Friday, June 08, 2007

Memory depends on how well you can forget...

Benedict Carey reviews (PDF here) new work on memory (PDF here) by a Stanford group that is the first to record visual images of people’s brains as they suppress distracting memories:
Blocking out a distracting memory is something like ignoring an old (and perhaps distracting) acquaintance... it that much harder to reconnect the next time around...recent studies suggest that the brain plays favorites with memories in exactly this way, snubbing some to better capture others. A lightning memory... is not so much a matter of capacity as it is of ruthless pruning
The experiments:
...had 20 young men and women, mostly Stanford students, view in quick succession a list of 240 word pairs. These included 40 capitalized words, each paired with six related, lower-case words: For example, “ATTIC-dust,” “ATTIC-junk,” and so on....After studying the pairs, the participants were instructed to memorize three selected pairs from each of 20 capitalized words. In effect, this forced them to flag individual pairs, like ATTIC-dust, while trying to tune out very similar, distracting ones, like ATTIC-junk, for half of the total list of pairs they saw...They were told not to memorize any pairs from the other half of the list.....while participants were having their brains scanned by an M.R.I. machine, each person’s memory was tested several times, and scores ranged from about 30 percent accuracy to 80 percent. ...how well each person suppressed the distracting word pairs was also measured by comparing recall of those pairs with recall of the half of the list that was studied at first but later ignored.
from Kulh et al.'s abstract:
Functional magnetic resonance imaging during selective retrieval showed that repeated retrieval of target memories was accompanied by dynamic reductions in the engagement of functionally coupled cognitive control mechanisms that detect (anterior cingulate cortex) and resolve (dorsolateral and ventrolateral prefrontal cortex) mnemonic competition. Strikingly, regression analyses revealed that this prefrontal disengagement tracked the extent to which competing memories were forgotten; greater forgetting of competing memories was associated with a greater decline in demands on prefrontal cortex during target remembering. These findings indicate that, although forgetting can be frustrating, memory might be adaptive because forgetting confers neural processing benefits.

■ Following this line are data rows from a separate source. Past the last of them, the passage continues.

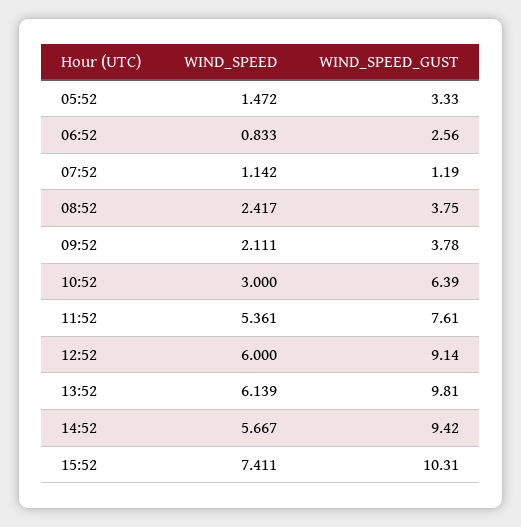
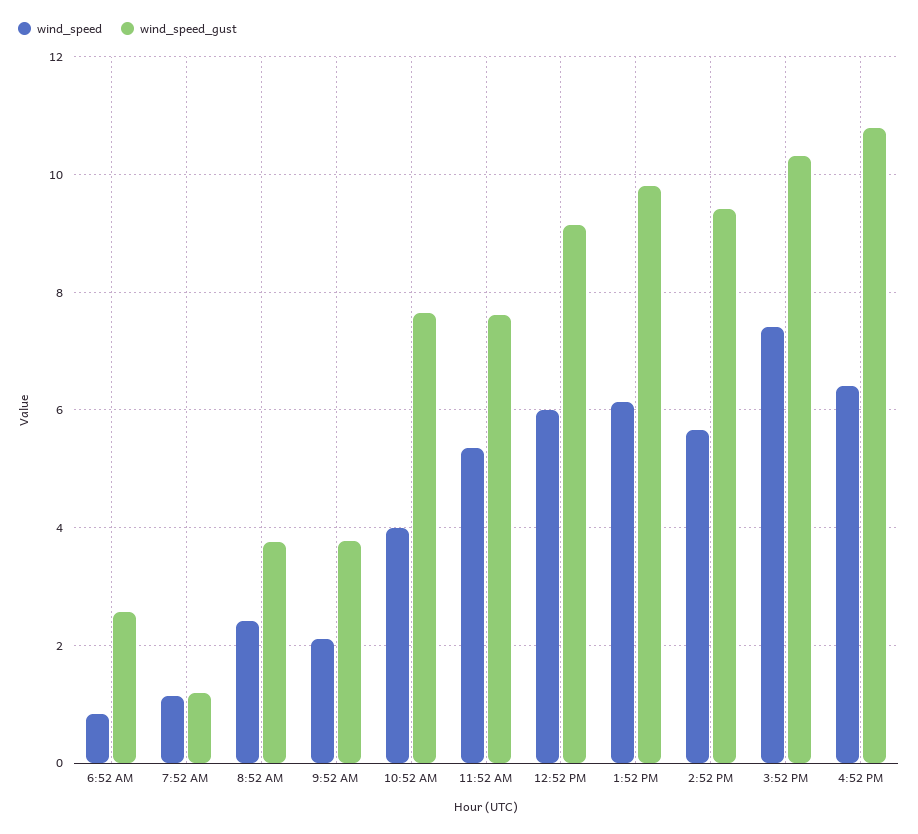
WIND_SPEED, 05:52: 1.472 -> none
WIND_SPEED_GUST, 05:52: 3.33 -> none
WIND_SPEED, 10:52: 3 -> 4
WIND_SPEED_GUST, 10:52: 6.39 -> 7.6
WIND_SPEED, 4:52 PM: none -> 6.4
WIND_SPEED_GUST, 4:52 PM: none -> 10.8

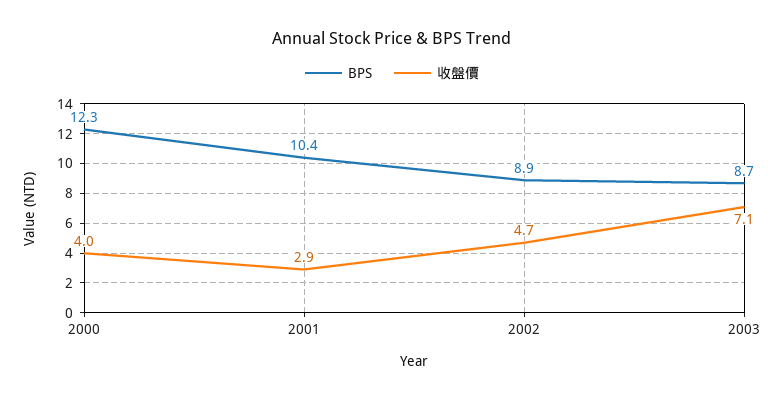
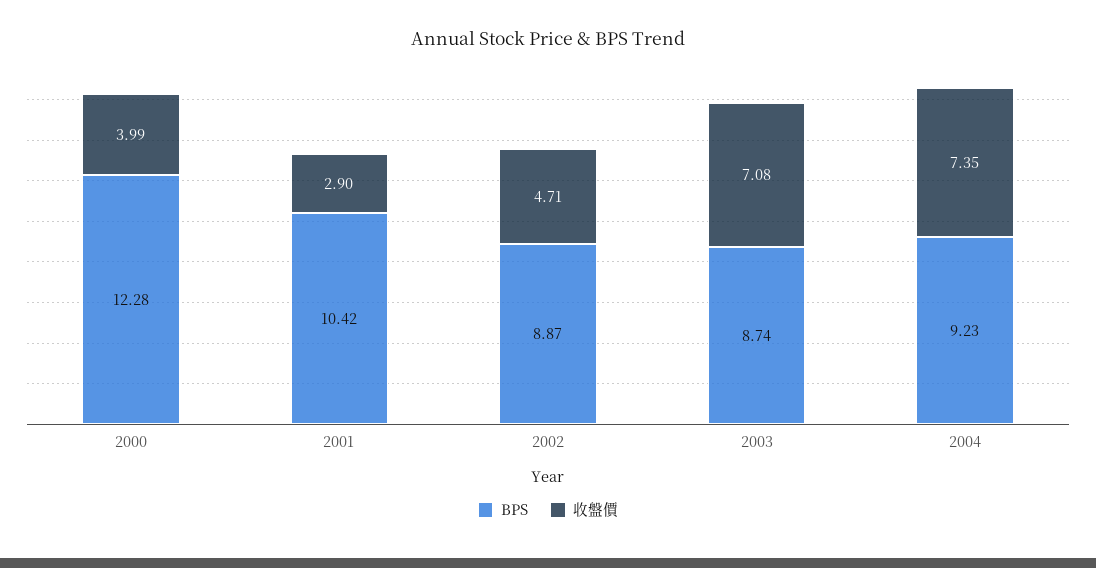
BPS, 2004: none -> 9.23
收盤價, 2004: none -> 7.35

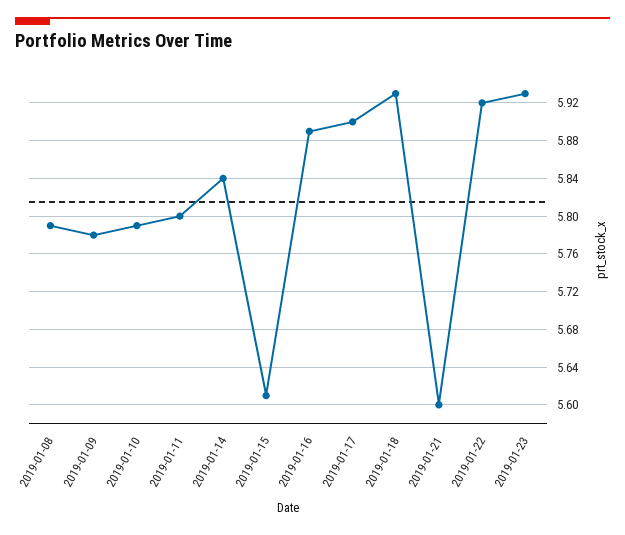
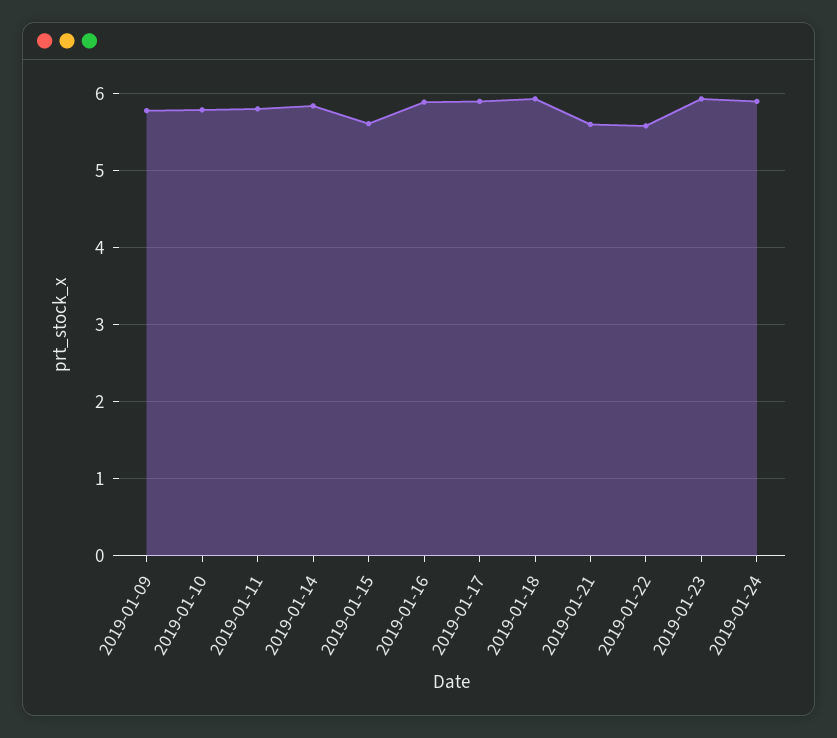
2019-01-08: 5.79 -> none
2019-01-22: 5.92 -> 5.6
2019-01-24: none -> 5.9

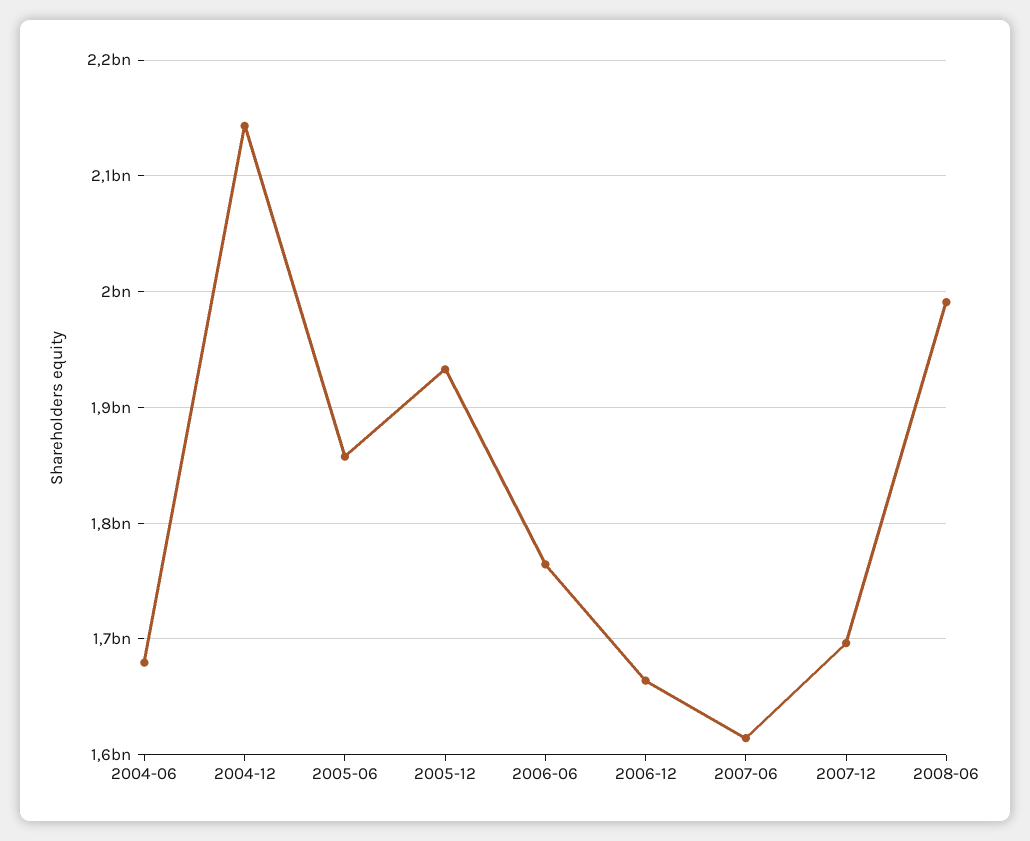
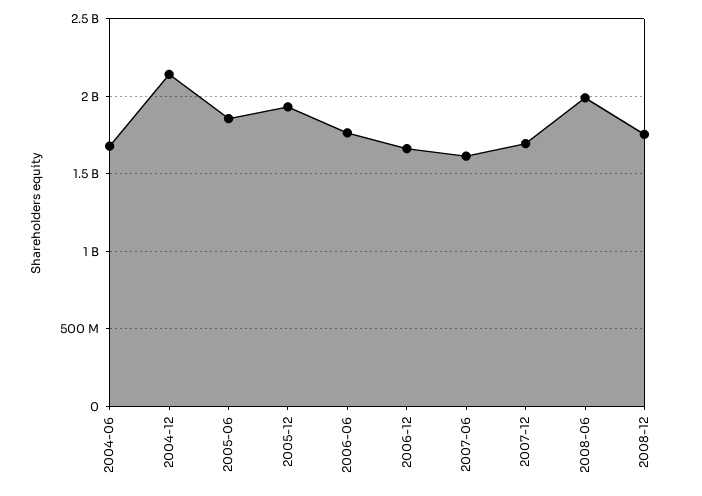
2008-12: none -> 1750000000

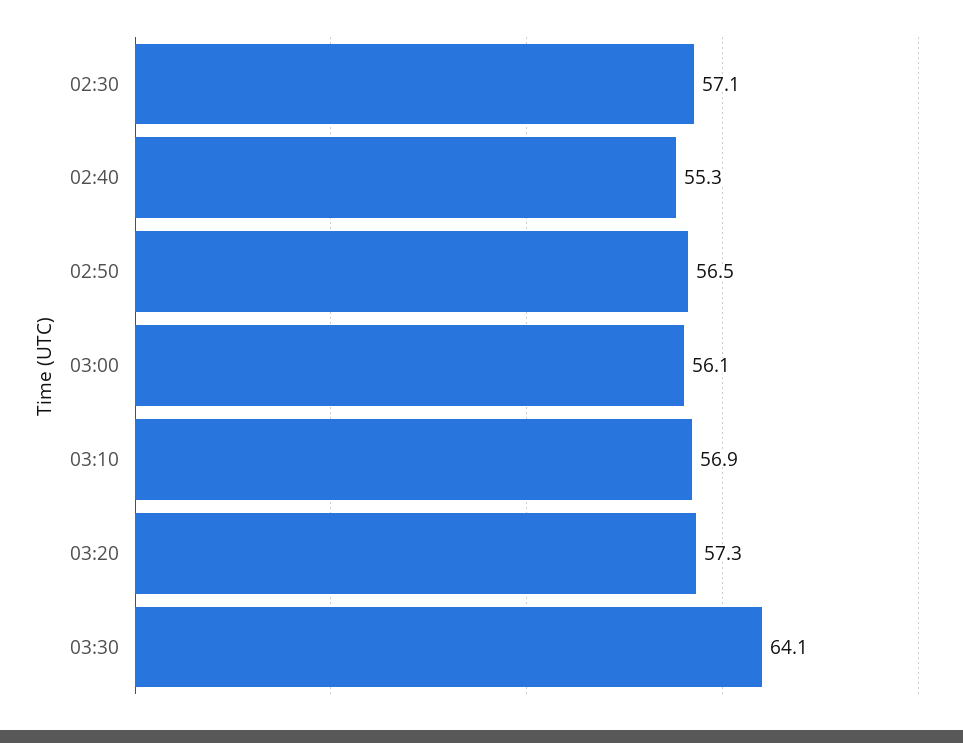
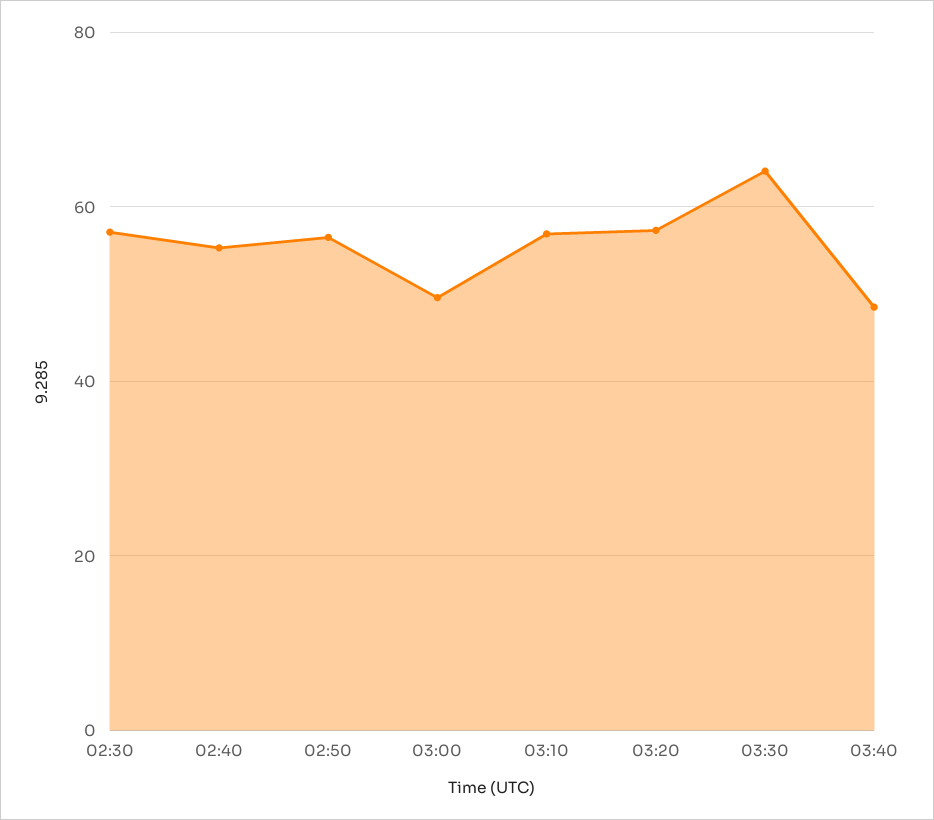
03:00: 56.1 -> 50
03:40: none -> 48

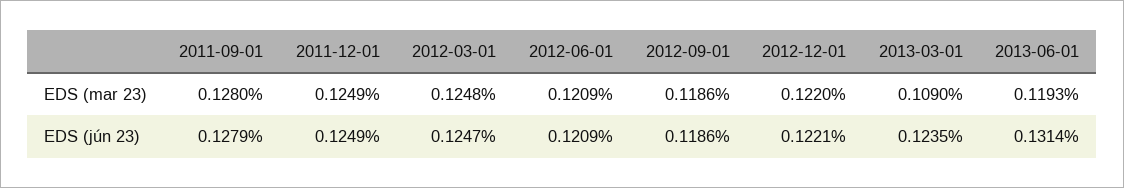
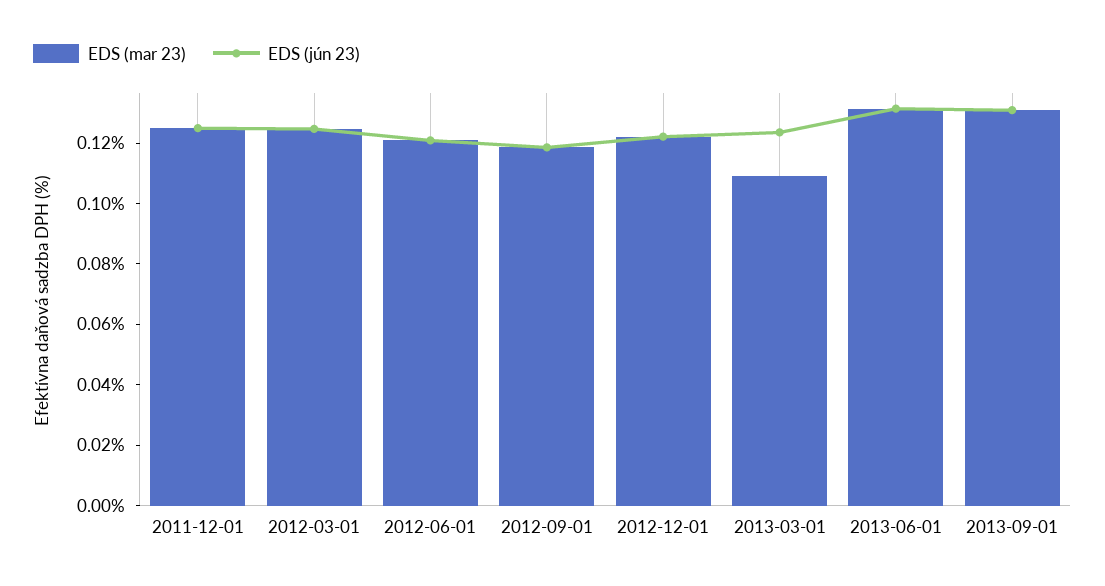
EDS (mar 23), 2011-09-01: 0.128 -> none
EDS (mar 23), 2013-06-01: 0.1193 -> 0.13
EDS (jún 23), 2011-09-01: 0.1279 -> none
EDS (mar 23), 2013-09-01: none -> 0.13
EDS (jún 23), 2013-09-01: none -> 0.13

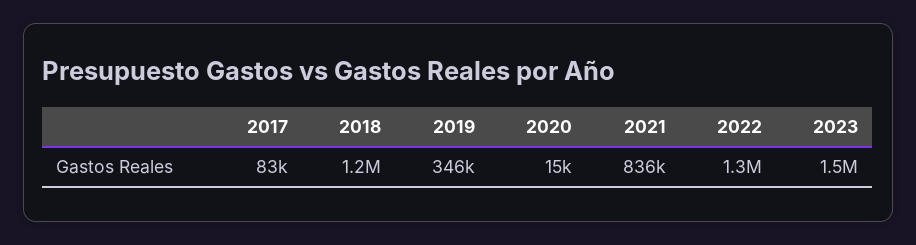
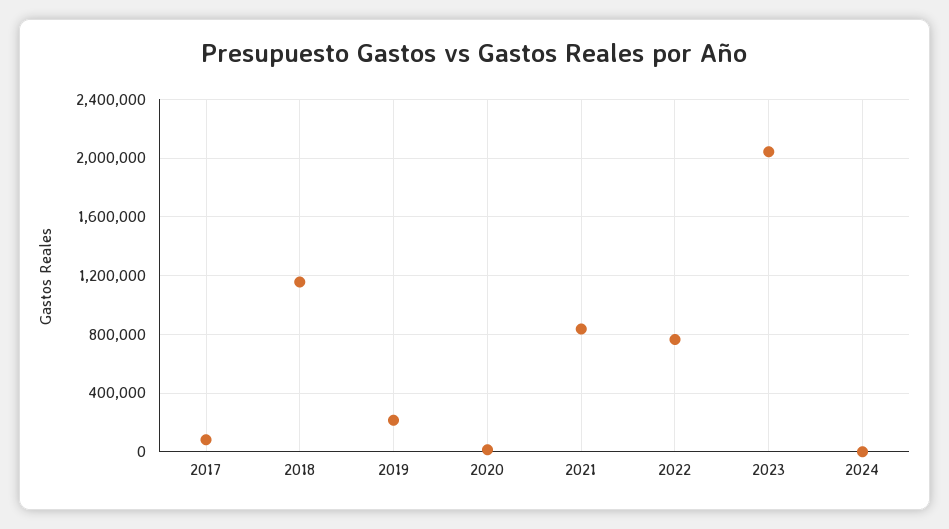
2019: 346000 -> 200000
2022: 1300000 -> 750000
2023: 1500000 -> 2050000
2024: none -> 0

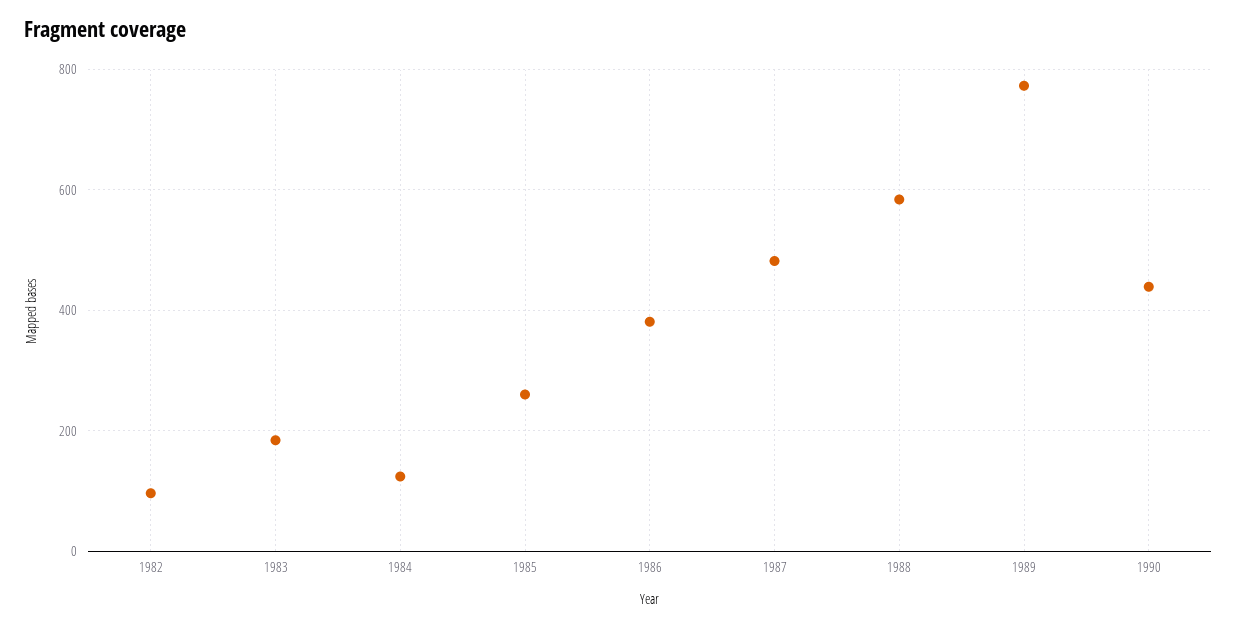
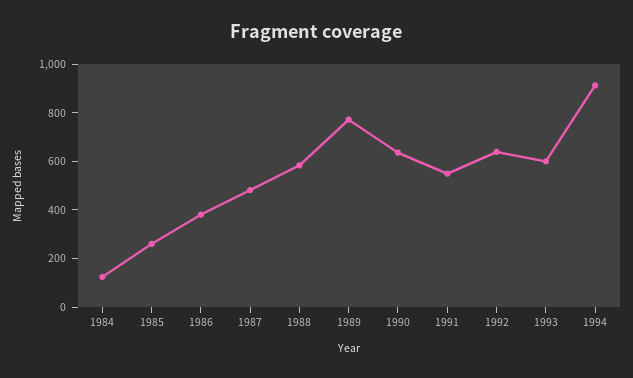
1982: 100 -> none
1983: 180 -> none
1990: 440 -> 650
1991: none -> 550
1992: none -> 650
1993: none -> 600
1994: none -> 900

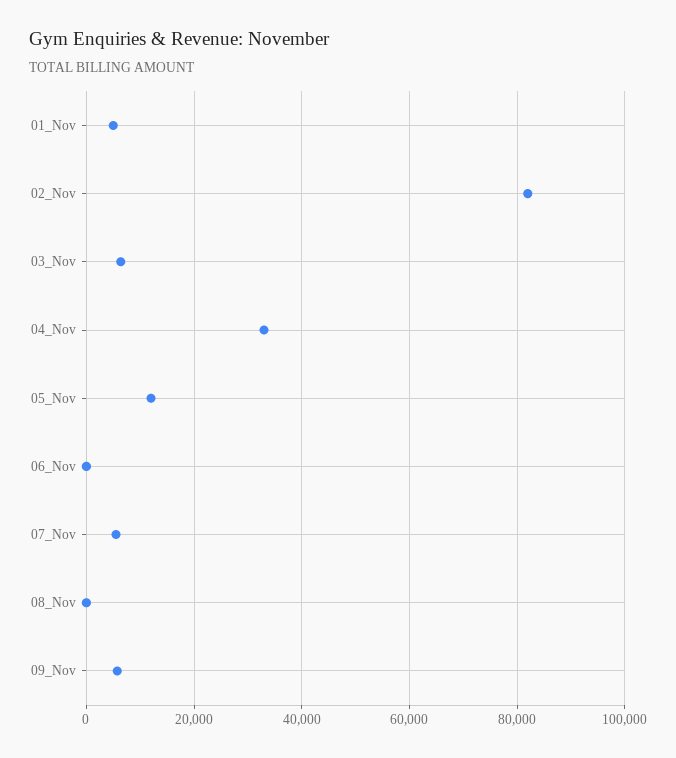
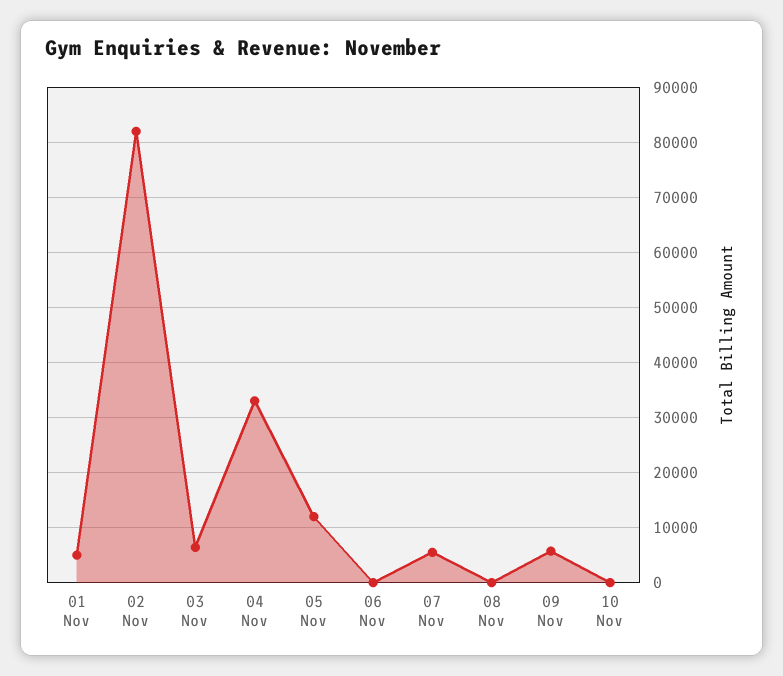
10 Nov: none -> 0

Figure Legend: A whole-brain regression analysis showed that memory suppression at test was predicted by repetition-related activation decreases in (a) left dorsal ACC (anterior cingulate) (b) right anterior VLPFC (ventrolateral prefrontal cortex) In the ACC and right VLPFC, high suppressors showed reliable decreases in activation from first to third retrieval practice trials, whereas low suppressors did not. High suppressors showed greater initial ACC activation than low suppressors, but comparable initial right VLPFC activation. (c) A whole-brain regression analysis showed that the repetition-related activation decline in the right DLPFC covaried with that in the ACC, showing a functional coupling between ACC and right DLPFC that specifically relates to changes in demands on cognitive control across retrieval repetitions.